# [TASK DIRECTIONS]
Check each line below for "left" and report how many have it, nothing else.

Start of RECORDS PROVIDED

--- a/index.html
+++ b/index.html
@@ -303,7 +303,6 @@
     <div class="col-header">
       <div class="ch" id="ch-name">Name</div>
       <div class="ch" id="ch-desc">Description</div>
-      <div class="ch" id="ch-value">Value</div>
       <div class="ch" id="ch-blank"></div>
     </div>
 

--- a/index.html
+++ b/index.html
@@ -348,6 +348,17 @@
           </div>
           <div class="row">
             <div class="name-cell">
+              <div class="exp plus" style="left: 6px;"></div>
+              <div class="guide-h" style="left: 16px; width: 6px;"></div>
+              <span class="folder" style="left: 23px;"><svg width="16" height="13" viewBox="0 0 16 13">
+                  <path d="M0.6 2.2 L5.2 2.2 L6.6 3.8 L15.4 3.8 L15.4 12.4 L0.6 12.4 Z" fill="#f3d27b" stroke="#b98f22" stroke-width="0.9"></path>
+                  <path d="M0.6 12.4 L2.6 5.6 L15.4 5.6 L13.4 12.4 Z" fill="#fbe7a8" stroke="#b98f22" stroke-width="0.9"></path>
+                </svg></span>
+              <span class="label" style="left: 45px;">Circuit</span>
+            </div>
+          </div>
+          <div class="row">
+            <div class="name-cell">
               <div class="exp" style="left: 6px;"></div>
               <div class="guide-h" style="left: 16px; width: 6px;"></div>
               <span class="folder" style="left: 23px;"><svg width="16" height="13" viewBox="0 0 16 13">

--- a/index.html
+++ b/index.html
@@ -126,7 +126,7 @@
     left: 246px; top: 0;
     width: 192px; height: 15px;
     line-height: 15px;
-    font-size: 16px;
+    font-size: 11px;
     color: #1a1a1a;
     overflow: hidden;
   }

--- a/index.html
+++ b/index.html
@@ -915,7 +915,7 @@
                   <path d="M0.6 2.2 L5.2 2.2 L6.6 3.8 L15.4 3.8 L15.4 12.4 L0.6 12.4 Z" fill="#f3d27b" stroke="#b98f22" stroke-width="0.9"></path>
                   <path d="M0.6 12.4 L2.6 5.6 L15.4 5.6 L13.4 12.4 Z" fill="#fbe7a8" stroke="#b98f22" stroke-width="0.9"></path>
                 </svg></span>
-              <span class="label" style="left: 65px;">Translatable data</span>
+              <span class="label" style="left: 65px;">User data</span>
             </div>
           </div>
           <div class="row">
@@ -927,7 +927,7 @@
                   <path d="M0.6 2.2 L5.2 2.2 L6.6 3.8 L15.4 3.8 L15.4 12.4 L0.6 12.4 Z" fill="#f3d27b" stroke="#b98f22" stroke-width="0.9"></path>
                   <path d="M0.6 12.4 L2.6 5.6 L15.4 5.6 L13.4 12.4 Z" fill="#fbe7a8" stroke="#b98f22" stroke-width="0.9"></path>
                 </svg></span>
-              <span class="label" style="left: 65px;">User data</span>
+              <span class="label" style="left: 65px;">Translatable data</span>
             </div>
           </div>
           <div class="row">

End of RECORDS PROVIDED

# [THE ANSWER]
12